Revision tracking records
● ● ● ● ●

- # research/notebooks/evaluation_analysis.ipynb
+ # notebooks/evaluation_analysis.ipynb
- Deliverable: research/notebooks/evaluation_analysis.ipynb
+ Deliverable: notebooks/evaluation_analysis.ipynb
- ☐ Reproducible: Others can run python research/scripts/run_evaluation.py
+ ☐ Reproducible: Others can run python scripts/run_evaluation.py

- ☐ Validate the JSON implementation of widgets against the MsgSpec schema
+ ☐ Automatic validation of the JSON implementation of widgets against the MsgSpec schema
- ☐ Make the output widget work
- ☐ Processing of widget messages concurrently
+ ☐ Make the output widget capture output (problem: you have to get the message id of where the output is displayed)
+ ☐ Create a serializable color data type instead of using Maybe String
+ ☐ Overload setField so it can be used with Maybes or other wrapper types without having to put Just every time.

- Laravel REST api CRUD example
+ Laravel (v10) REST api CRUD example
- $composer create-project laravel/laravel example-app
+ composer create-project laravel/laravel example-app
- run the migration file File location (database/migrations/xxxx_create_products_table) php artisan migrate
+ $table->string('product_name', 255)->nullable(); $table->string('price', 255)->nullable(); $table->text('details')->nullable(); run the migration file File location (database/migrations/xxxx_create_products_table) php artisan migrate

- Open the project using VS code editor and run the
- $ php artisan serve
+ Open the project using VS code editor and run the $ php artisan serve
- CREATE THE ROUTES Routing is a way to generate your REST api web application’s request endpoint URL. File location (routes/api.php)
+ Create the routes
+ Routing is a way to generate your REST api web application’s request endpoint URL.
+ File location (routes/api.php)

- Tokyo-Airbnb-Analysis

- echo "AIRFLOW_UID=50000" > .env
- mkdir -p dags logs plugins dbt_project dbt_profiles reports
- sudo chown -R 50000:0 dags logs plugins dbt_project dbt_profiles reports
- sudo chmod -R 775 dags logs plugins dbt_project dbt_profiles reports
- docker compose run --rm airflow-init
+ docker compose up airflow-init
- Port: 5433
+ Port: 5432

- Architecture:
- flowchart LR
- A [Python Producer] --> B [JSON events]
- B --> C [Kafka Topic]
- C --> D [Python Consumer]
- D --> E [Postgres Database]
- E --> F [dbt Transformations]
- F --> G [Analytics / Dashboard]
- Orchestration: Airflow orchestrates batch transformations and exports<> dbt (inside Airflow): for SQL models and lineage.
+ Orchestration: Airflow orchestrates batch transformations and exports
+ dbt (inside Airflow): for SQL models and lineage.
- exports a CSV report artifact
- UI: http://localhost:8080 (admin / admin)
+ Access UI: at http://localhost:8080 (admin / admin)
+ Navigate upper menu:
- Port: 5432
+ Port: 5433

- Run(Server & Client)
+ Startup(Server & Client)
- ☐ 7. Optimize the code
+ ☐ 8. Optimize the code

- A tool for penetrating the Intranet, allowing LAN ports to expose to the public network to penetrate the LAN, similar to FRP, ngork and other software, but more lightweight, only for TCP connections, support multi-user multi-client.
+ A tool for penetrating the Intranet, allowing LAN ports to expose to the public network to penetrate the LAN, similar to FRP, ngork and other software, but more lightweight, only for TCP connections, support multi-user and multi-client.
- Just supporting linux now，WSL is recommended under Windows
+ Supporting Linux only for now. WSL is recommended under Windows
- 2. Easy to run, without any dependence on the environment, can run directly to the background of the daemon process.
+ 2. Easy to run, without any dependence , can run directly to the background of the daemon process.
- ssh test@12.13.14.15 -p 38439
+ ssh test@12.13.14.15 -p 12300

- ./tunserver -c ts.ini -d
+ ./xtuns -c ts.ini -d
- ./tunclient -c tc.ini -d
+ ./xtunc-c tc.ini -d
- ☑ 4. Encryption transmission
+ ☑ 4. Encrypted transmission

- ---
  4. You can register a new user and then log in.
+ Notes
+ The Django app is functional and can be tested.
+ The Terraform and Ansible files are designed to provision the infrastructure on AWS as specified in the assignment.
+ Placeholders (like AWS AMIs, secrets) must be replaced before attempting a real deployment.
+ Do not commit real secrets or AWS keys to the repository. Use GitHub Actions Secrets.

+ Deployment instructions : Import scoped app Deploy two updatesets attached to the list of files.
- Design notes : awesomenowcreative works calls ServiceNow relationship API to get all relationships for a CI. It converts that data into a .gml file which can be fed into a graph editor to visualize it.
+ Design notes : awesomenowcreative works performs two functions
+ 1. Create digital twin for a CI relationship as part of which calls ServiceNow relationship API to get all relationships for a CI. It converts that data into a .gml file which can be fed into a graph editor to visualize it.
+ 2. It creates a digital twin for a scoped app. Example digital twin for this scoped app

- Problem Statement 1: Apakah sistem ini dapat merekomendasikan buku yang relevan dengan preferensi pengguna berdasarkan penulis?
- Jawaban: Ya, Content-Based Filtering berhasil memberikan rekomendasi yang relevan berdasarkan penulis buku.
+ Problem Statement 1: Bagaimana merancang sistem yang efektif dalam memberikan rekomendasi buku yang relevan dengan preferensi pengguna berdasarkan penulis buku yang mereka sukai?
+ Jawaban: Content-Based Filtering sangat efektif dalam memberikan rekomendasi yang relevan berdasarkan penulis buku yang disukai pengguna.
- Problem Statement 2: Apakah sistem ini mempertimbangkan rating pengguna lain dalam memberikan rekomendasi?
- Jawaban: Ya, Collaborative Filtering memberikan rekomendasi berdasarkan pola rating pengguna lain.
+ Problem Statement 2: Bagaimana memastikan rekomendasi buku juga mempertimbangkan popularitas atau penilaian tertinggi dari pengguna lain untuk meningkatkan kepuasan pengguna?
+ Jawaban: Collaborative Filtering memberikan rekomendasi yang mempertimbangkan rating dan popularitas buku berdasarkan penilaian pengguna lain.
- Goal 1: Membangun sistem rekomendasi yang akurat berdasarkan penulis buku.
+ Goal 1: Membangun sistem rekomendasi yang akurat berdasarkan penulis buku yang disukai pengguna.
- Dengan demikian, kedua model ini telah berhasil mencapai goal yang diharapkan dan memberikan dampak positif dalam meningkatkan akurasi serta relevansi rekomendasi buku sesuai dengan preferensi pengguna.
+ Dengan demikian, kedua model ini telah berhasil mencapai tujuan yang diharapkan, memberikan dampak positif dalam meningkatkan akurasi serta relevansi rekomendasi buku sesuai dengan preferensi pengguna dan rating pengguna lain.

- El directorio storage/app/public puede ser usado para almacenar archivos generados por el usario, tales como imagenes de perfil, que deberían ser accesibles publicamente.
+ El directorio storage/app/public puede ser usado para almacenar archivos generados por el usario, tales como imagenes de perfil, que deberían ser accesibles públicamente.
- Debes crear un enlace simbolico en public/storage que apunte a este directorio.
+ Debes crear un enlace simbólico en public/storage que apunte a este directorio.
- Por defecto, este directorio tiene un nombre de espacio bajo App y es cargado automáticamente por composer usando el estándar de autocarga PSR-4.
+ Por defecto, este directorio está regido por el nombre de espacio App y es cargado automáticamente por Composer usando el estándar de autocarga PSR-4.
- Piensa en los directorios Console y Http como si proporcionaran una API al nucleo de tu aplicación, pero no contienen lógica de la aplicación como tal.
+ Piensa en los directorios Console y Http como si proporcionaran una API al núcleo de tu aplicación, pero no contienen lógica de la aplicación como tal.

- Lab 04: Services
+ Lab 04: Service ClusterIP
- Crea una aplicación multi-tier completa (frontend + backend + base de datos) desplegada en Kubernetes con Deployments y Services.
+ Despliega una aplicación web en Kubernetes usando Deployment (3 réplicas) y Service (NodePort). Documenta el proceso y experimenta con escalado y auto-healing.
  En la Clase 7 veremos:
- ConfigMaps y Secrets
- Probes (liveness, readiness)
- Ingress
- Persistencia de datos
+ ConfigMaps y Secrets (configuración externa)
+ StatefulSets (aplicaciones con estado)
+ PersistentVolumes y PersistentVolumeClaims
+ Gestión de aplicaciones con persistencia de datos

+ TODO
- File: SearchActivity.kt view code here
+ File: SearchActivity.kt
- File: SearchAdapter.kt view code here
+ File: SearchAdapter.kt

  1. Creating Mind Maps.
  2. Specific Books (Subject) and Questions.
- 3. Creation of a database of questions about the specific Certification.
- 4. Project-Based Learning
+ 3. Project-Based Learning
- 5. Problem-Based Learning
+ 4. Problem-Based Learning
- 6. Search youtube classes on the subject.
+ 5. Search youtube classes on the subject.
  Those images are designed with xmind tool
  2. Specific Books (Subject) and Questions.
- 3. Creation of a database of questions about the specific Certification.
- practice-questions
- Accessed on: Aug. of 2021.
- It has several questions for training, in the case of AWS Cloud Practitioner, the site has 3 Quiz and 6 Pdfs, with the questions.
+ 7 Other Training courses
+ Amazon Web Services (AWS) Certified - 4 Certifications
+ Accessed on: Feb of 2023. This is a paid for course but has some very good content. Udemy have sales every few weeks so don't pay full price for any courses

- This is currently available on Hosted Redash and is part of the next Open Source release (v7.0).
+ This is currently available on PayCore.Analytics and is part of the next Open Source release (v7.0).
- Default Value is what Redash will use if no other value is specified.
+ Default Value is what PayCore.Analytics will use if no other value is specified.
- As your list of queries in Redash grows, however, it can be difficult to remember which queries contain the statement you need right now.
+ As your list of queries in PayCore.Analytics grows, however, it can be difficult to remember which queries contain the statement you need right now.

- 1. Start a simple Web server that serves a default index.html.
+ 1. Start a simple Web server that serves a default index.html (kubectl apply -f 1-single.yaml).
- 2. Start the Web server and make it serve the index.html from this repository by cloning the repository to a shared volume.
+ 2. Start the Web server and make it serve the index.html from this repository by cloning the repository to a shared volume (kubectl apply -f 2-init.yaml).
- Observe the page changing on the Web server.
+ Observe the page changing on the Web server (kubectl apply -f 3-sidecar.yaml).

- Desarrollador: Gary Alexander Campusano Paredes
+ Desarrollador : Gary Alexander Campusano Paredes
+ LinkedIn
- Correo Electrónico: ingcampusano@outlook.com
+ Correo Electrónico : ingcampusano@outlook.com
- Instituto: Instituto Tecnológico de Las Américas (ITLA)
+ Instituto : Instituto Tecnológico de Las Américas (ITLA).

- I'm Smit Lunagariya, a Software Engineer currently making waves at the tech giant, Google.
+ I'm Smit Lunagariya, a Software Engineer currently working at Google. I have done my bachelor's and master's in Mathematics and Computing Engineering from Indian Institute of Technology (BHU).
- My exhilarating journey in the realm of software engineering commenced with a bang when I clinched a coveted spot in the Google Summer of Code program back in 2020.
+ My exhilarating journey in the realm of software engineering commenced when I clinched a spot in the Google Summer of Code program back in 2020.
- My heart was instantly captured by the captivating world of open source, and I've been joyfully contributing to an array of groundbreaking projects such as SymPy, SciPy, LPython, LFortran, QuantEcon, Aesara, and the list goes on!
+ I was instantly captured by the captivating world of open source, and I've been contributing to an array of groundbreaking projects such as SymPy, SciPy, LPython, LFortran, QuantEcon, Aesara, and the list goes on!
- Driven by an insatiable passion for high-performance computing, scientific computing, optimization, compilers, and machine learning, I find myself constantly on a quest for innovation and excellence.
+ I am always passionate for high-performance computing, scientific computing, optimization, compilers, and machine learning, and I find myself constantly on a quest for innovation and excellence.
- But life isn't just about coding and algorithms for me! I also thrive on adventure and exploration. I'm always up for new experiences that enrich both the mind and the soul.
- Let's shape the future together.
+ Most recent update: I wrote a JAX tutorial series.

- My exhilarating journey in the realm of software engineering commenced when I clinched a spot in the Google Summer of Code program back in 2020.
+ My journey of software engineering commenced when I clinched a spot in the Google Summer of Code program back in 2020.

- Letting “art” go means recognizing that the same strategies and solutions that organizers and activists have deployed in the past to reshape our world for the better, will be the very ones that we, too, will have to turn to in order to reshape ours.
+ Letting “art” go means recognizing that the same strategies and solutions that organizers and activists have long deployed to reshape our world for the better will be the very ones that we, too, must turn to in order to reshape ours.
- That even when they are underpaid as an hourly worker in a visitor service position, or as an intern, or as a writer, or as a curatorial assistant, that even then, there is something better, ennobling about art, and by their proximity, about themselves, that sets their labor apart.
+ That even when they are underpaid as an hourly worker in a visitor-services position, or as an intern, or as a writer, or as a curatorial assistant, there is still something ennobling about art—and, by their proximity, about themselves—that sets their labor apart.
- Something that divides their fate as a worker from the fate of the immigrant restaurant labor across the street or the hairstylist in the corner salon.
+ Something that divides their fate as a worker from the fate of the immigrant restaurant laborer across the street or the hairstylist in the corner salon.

● ● ● ● ●

WORK REQUIRED: Every line above from the line with "- Goal 1: Membangun" to the line with "- Piensa en", both included, must be reproduced exactly, and no other line may appear.

SOLUTION TO THE EXERCISE:
- Goal 1: Membangun sistem rekomendasi yang akurat berdasarkan penulis buku.
+ Goal 1: Membangun sistem rekomendasi yang akurat berdasarkan penulis buku yang disukai pengguna.
- Dengan demikian, kedua model ini telah berhasil mencapai goal yang diharapkan dan memberikan dampak positif dalam meningkatkan akurasi serta relevansi rekomendasi buku sesuai dengan preferensi pengguna.
+ Dengan demikian, kedua model ini telah berhasil mencapai tujuan yang diharapkan, memberikan dampak positif dalam meningkatkan akurasi serta relevansi rekomendasi buku sesuai dengan preferensi pengguna dan rating pengguna lain.

- El directorio storage/app/public puede ser usado para almacenar archivos generados por el usario, tales como imagenes de perfil, que deberían ser accesibles publicamente.
+ El directorio storage/app/public puede ser usado para almacenar archivos generados por el usario, tales como imagenes de perfil, que deberían ser accesibles públicamente.
- Debes crear un enlace simbolico en public/storage que apunte a este directorio.
+ Debes crear un enlace simbólico en public/storage que apunte a este directorio.
- Por defecto, este directorio tiene un nombre de espacio bajo App y es cargado automáticamente por composer usando el estándar de autocarga PSR-4.
+ Por defecto, este directorio está regido por el nombre de espacio App y es cargado automáticamente por Composer usando el estándar de autocarga PSR-4.
- Piensa en los directorios Console y Http como si proporcionaran una API al nucleo de tu aplicación, pero no contienen lógica de la aplicación como tal.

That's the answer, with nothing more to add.